Fixed-effects or mixed-effects models were used to conduct an individual patient meta-analysis across the 6 completed phase 3 trials and derive the relative risk (RR) and associated 95% confidence intervals (CIs) for all-grade and high-grade (Grade ≥3) adverse events (AEs) possibly related to VEGF pathway inhibition.
This meta-analysis included a total of 4996 treated patients (2748 patients in ramucirumab arms, 2248 in control arms). Proteinuria, gastrointestinal (GI) perforation, hypertension, wound-healing complications, infusion-related reactions, and low-grade (Grade 1-2) bleeding were observed at a higher percentage in the ramucirumab arms compared to control.
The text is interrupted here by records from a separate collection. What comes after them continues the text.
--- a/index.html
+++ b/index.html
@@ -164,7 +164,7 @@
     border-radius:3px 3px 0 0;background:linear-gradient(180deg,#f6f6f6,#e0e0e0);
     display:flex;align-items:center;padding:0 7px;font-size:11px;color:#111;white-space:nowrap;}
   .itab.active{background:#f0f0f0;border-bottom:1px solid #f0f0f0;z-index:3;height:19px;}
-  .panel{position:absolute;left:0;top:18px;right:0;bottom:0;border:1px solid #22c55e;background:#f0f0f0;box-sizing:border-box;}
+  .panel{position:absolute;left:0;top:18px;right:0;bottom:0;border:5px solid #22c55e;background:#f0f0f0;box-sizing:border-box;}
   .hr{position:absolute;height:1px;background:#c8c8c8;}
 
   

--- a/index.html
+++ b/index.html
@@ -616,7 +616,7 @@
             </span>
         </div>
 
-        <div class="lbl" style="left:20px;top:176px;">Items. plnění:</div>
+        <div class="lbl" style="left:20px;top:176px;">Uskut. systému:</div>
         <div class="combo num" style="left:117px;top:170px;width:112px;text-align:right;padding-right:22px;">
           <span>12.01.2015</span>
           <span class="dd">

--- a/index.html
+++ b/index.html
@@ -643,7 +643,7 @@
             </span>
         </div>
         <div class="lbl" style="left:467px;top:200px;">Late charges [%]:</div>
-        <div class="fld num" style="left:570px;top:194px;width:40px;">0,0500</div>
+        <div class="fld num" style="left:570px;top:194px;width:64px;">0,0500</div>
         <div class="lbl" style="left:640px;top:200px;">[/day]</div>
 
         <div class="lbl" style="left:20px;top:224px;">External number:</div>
However, our data did not demonstrate a definite increased risk with ramucirumab in high-grade bleeding (RR: 1.1, 95% CI 0.8-1.5), high-grade GI bleeding (RR: 1.1, 95% CI 0.7-1.7), venous thromboembolic events (VTE, all-grade, RR: 0.7, 95% CI 0.5-1.1; high-grade, RR: 0.7, 95% CI 0.4-1.2), or arterial thromboembolic events (ATE, all-grade, RR: 0.8, 95% CI 0.5-1.3; high-grade, RR: 0.9, 95% CI 0.5-1.7).
The risk of developing certain AEs with ramucirumab is consistent with other antiangiogenic agents; and, the safety profile is consistent with the ramucirumab labels. Our results showed no clear evidence for an increased risk of high-grade bleeding, high-grade GI bleeding, VTE, or ATE in this large and patient level meta-analysis.
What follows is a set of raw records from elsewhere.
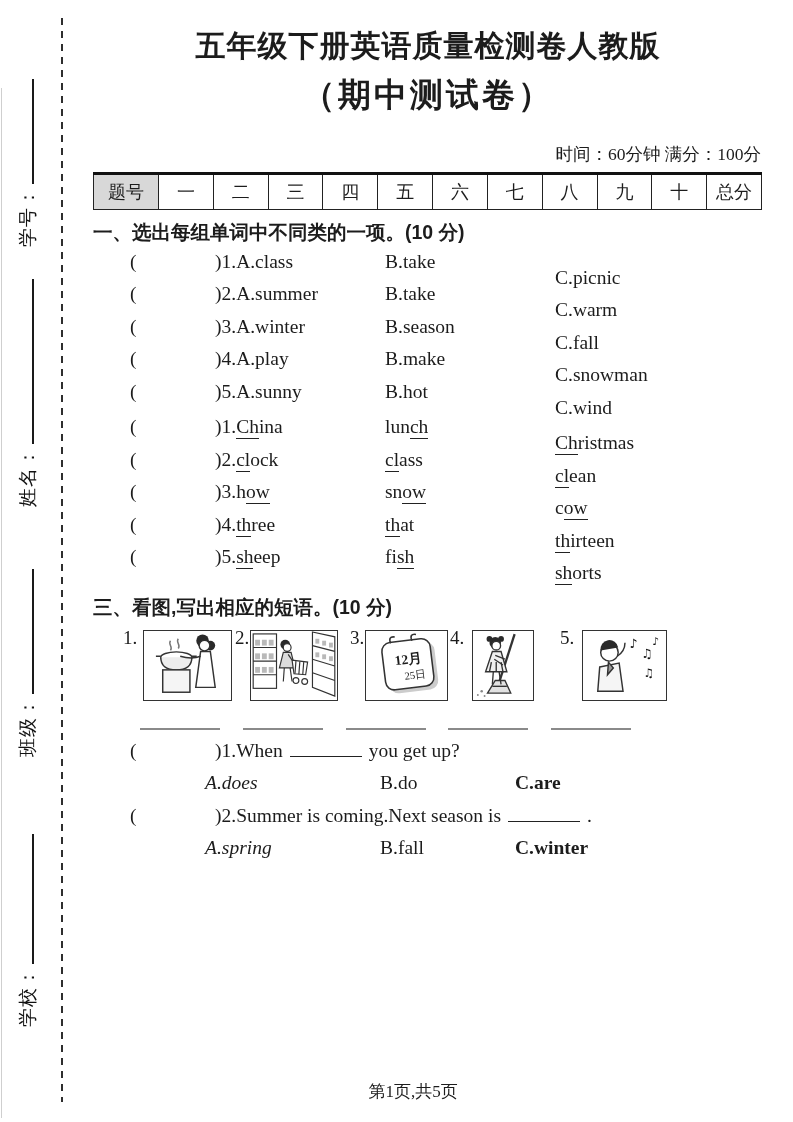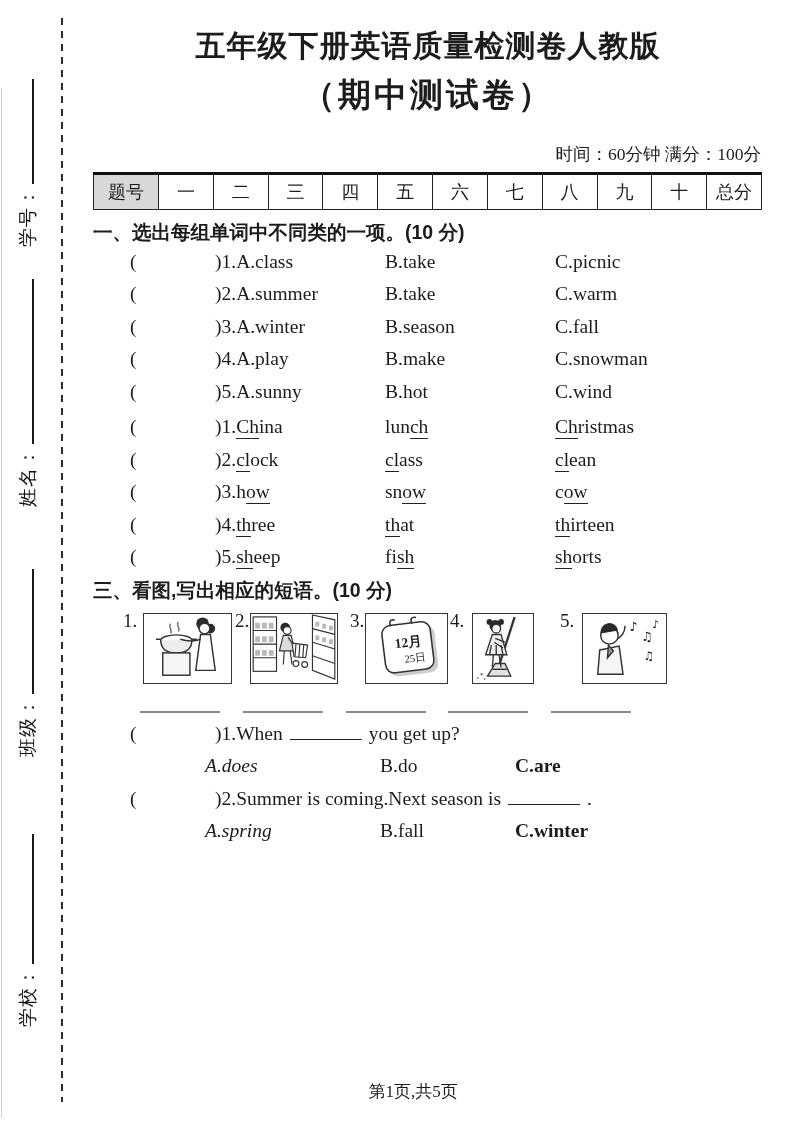--- a/index.html
+++ b/index.html
@@ -42,7 +42,7 @@
   .mrow .po,.qline .po{position:absolute;left:37px;}
   .mrow .main,.qline .main{position:absolute;left:122px;white-space:nowrap;}
   .mrow .cb{position:absolute;left:292px;}
-  .mrow .cc{position:absolute;left:462px;}
+  .mrow .cc{position:absolute;left:462px;margin-top:16px;}
   .u{border-bottom:1.5px solid #222;padding-bottom:1px;}
   .opts .oa{position:absolute;left:112px;font-style:italic;}
   .opts .ob{position:absolute;left:287px;}

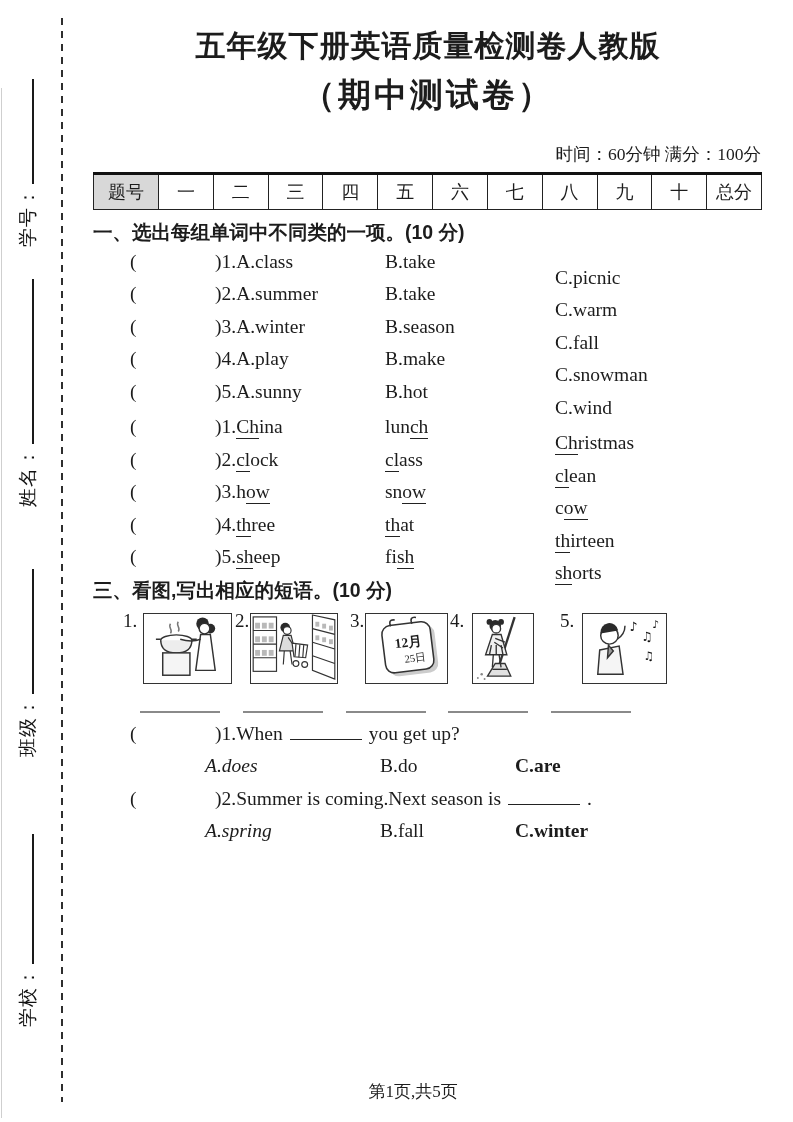--- a/index.html
+++ b/index.html
@@ -35,7 +35,7 @@
   .sec-h{font-family:"Liberation Sans","DejaVu Sans",sans-serif;font-weight:700;font-size:19.5px;line-height:26px;margin:0;}
   #h1{margin-top:9px;}
   #h2{margin-top:1px;}
-  #h3{margin-top:1px;}
+  #h3{margin-top:18px;}
   #h4{margin-top:16px;}
   .rows{margin-top:3px;}
   .mrow,.qline,.opts{position:relative;height:32.5px;font-size:19.5px;line-height:28px;}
Clinical trial identification
REGARD = NCT00917384, RAINBOW = NCT01170663, REVEL = NCT01168973, RAISE = NCT01183780, REACH = NCT01140347, ROSE = NCT00703326
Legal entity responsible for the study
Eli Lilly and Company
Eli Lilly and Company Disclosure: D. Arnold: Honoraria/consultancy from Bayer, Biocompatibles, Boehringer Ingelheim, Eli Lilly and Company, Roche, Sanofi, and Servier; as well as honoraria presentations for Bayer, Eli Lilly and Company, Roche, and Servier. C.S. Fuchs: Consultant roles for Entrinsic Health, Genetech, Merck, Gilead Sciences, Sanofi, Dicerna, Five Prime Therapeutics, Merrimack, Bayer, Agios, Taiho, Kew, and Eli Lilly and Company. J. Tabernero: Consultant/advisory roles for Amgen, Bayer, Boehringer Ingelheim, Celgene, Chugai, Imclone, Eli Lilly and Company, MSD, Merck Serono, Novartis, Roche, Sanofi, Symphogen, and Taiho. A. Ohtsu: A.O. reports a grant from BMS. A.X. Zhu: Research support to his institution from Eli Lilly and Company. E.B. Garon: Grants to his institution from Eli Lilly and Company, AstraZeneca, Boehringer Ingelheim, BMS, Genentech, Merck, Mirati, Novartis, and Pfizer. L. Paz-Ares: Advisory roles for Eli Lilly and Company, Roche, MSD, BMS, AstraZeneca, Boehringer Ingelheim, Pfizer, Novartis, Clovis, and Amgen. T. Okusaka: Various relationships with Novartis, Pfizer, Taiho, Bayer, Chugai, Eli Lilly, Yakuruto Honsha, Ono, AZ, Merck Serono, Baxter, Nobelpharma, Nippon BI, Dainippon Simitomo, Eisai, OncoTherapy Science, Kyowa Hakko Kirin, Shizuoka, Nano Carrier, Zeria, & GSK. T. Yoshino: Grants from Boehringer Ingelheim GmbH. and GlaxoSmithKline. H.H. Yoon: Grants to his institution from Eli Lilly and Company. M. Das, D. Ferry, Y. Zhang, Y. Lin, P. Binder, A. Sashegyi: Employee and shareholder of Eli Lilly and Company. I. Chau: Various relationships with Sanofi Oncology, Eli Lilly and Company, Bristol Meyers Squibb, MSD, Bayer, Roche, Five Prime Therapeutics, Taiho, Pfizer, Amgen, Gilead Science, Janssen-Cilag, Merck-Serono, Novartis. All other authors have declared no conflicts of interest.